September 8, 2024
LVMH: Major luxury brands suffer from reluctance of Chinese consumers

LVMH: Major luxury brands suffer from reluctance of Chinese consumers

Legend, The world’s largest luxury goods group saw its sales fall by 14% in Asia

  • Author, Joao da Silva
  • Role, Economic journalist

China’s economic slowdown and Beijing’s crackdown on displays of wealth are taking a toll on some of the world’s biggest luxury brands.

LVMH said its sales in Asia, which includes China but not Japan, fell 14% in the three months to the end of June, worsening the 6% decline in the first quarter.

The Paris-based company is not alone, as many of its competitors are also seeing their sales slow in the world’s second-largest economy.

The move comes as Chinese consumers cut back on big-ticket purchases and government censors shut down the social media accounts of influencers who have showcased their luxury products online.

LVMH, the world’s largest luxury group, also said its overall revenue growth slowed to 1% for the period.

The group’s chairman and CEO, Bernard Arnault, nevertheless remains cautiously optimistic.

“The first half results reflect LVMH’s remarkable resilience… in a climate of economic and geopolitical uncertainty.”

“While remaining vigilant in the current context, the Group is approaching the second half of the year with confidence,” he told investors.

Shares of the company – home to 75 high-end brands including Louis Vuitton, Dior and Tiffany & Co – have fallen nearly 20% over the past year.
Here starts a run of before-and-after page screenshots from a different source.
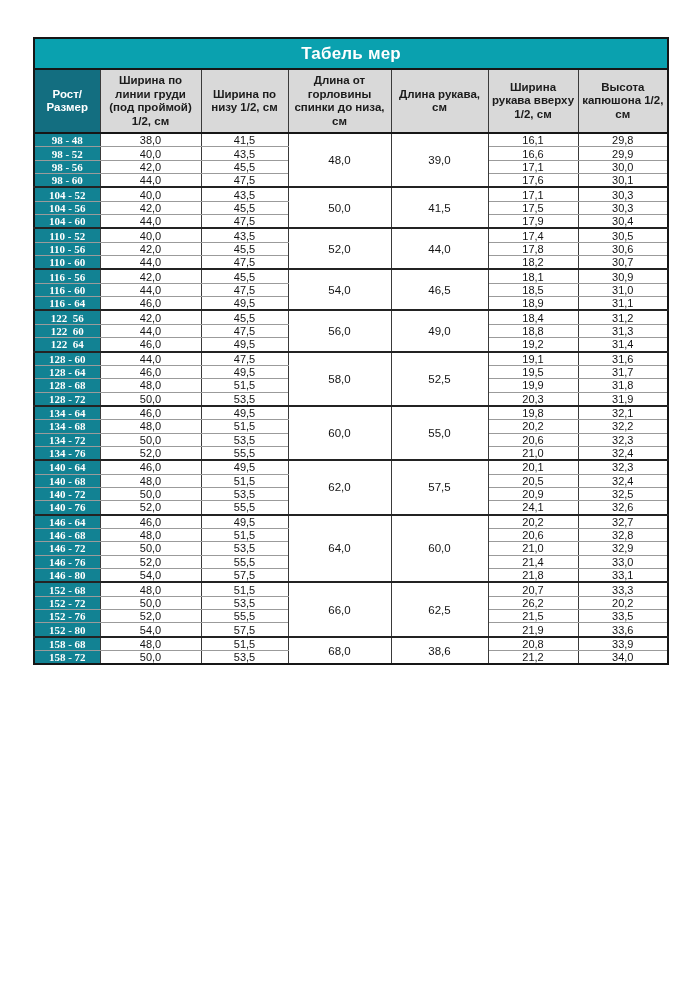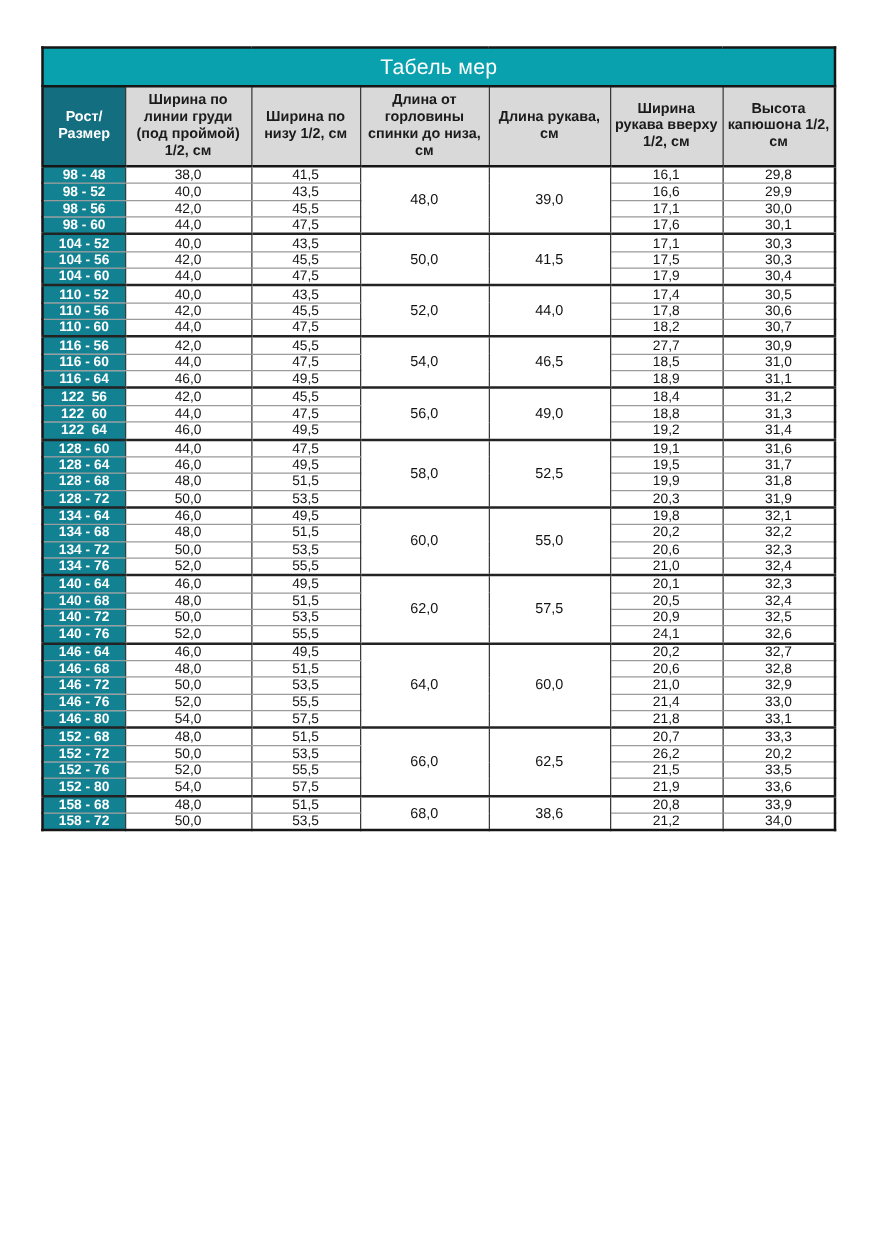"Табель мер" th.title-cell { font-weight: normal -> bold }
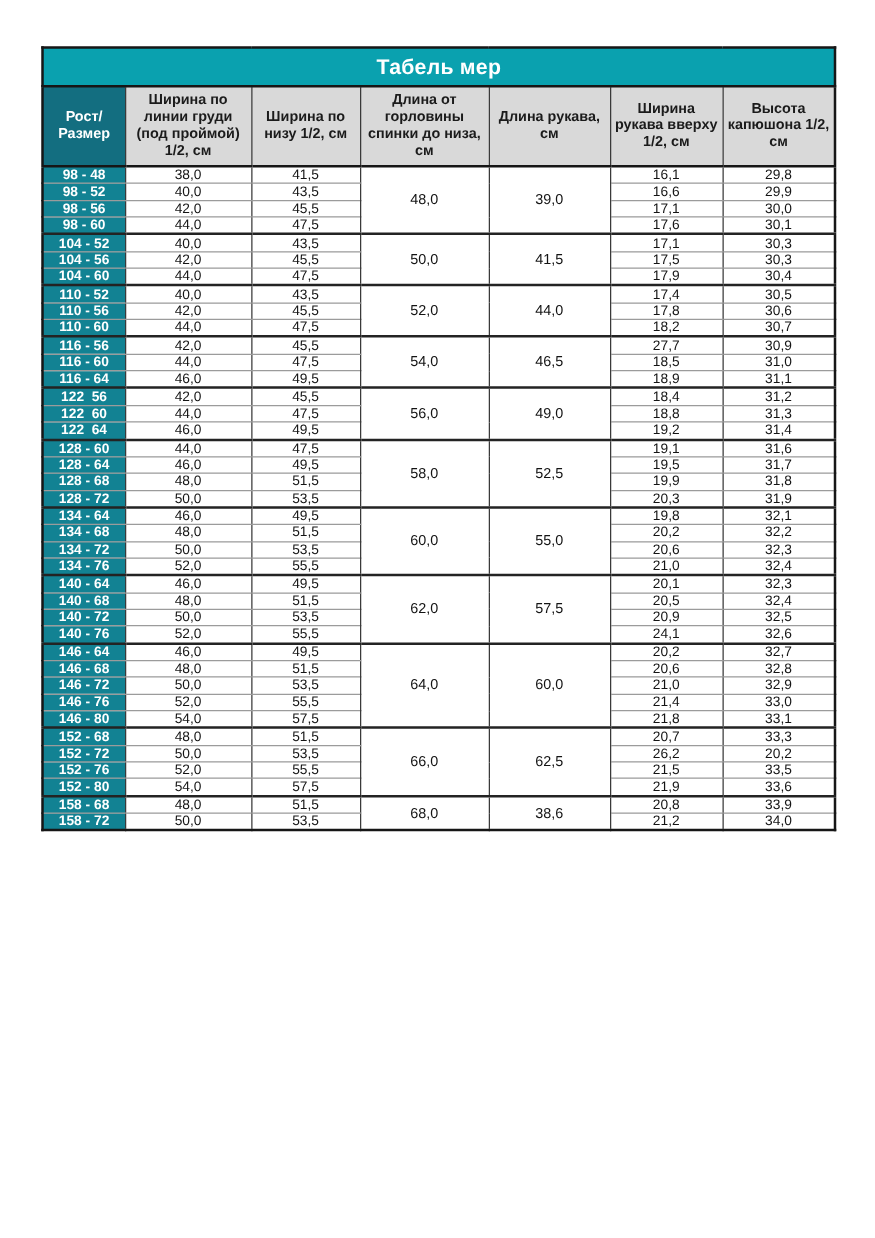"98 - 48" tbody td.size { font-family: none -> Liberation Serif, serif }
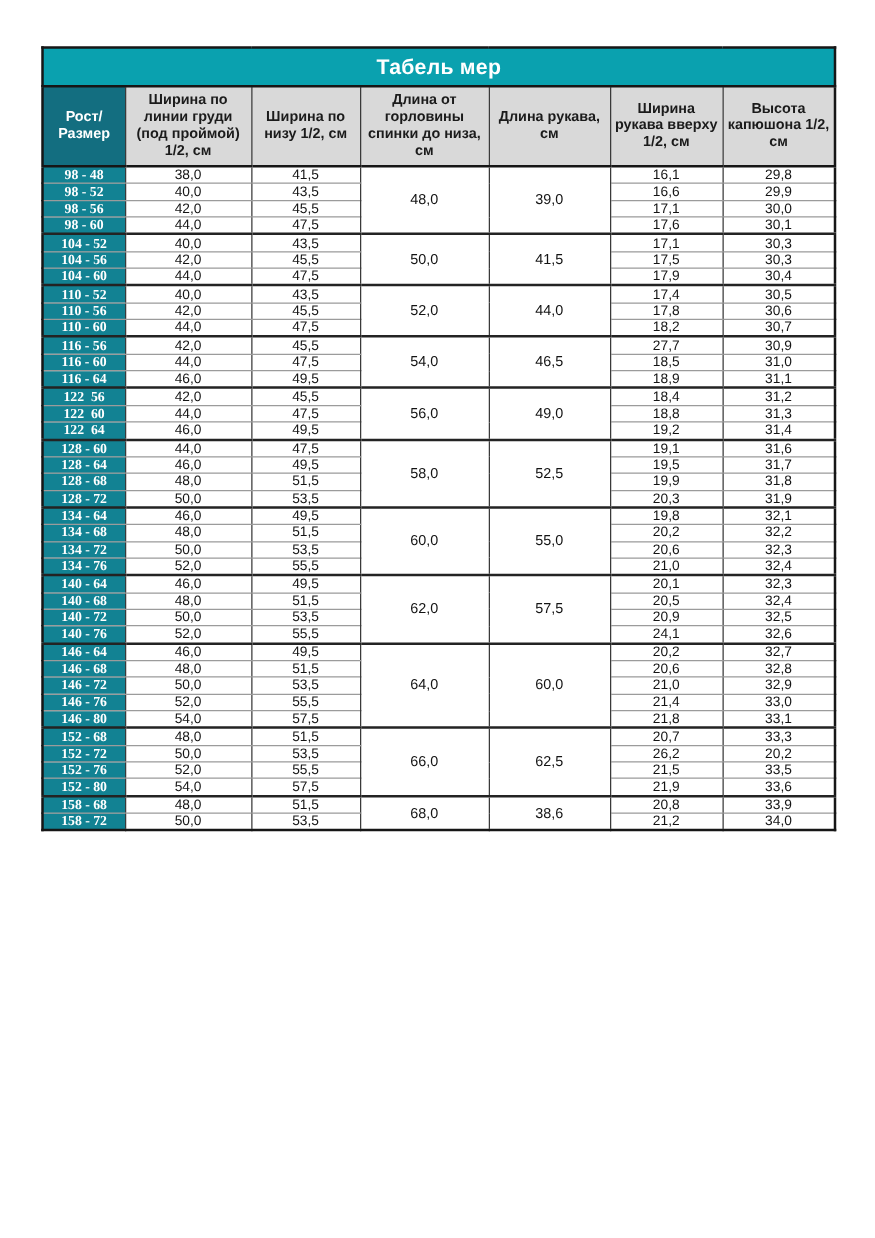"27,7" td { text: 27,7 -> 18,1 }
LVMH is not the only major group to feel the slowdown in luxury goods sales in China.

Swatch Group – the Swiss watchmaker that owns Blancpain, Longines and Omega – said weak demand in China helped push down its sales by 14.4% for the first six months of 2024, compared with the same period a year earlier.

Richemont, owner of Cartier, saw its sales in China, Hong Kong and Macau fall 27% year-on-year in the quarter ended June 30.

German fashion giant Hugo Boss has cut its sales forecast for the year due to concerns over weak consumer demand in markets including China and the UK.

Other major players in the luxury sector, including Hermès and Kering, owner of Gucci, are due to publish their latest financial results this week.

The promotion of luxury brands online is also under scrutiny by Chinese authorities.

In May, the state-controlled Global Times newspaper reported that an internet celebrity named Wanghongquanxing had been banned from social media “as part of a crackdown on online braggarts.”

His account on Douyin, the Chinese equivalent of TikTok, had more than four million followers.

Several other popular influencers have also had their accounts deleted in a campaign that China’s internet watchdog said was aimed at banning “vulgar” and deliberately ostentatious content.